(Problem): In the records that follow, count the lines where the string "Consideration" appears, and give the count with nothing added.

(Recorded data):
*** Block opens ***

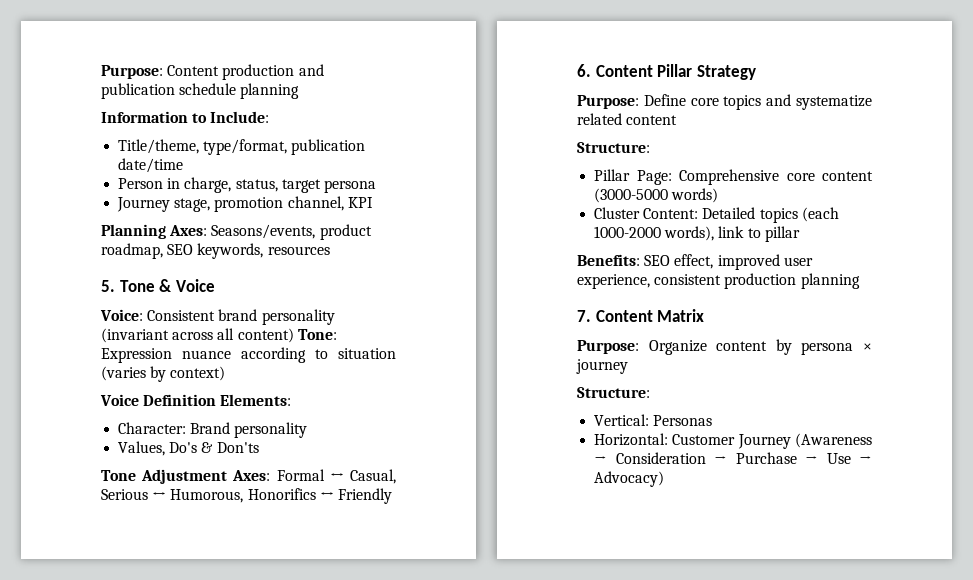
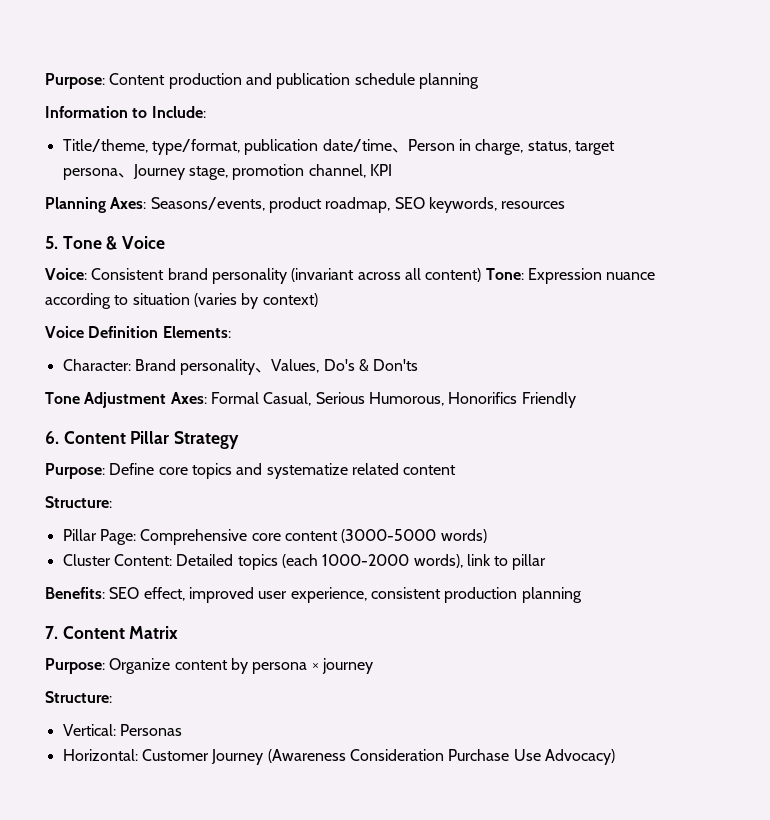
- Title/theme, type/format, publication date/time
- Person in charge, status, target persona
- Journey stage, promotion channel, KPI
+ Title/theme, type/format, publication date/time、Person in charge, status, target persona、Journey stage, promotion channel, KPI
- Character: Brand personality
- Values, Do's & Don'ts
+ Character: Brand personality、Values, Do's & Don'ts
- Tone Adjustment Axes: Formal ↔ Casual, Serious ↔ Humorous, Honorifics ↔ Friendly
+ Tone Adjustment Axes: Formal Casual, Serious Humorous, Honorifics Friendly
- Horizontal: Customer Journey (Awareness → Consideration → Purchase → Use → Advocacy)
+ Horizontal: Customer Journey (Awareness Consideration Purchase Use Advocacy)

*** Block closes ***

(Worked solution): 2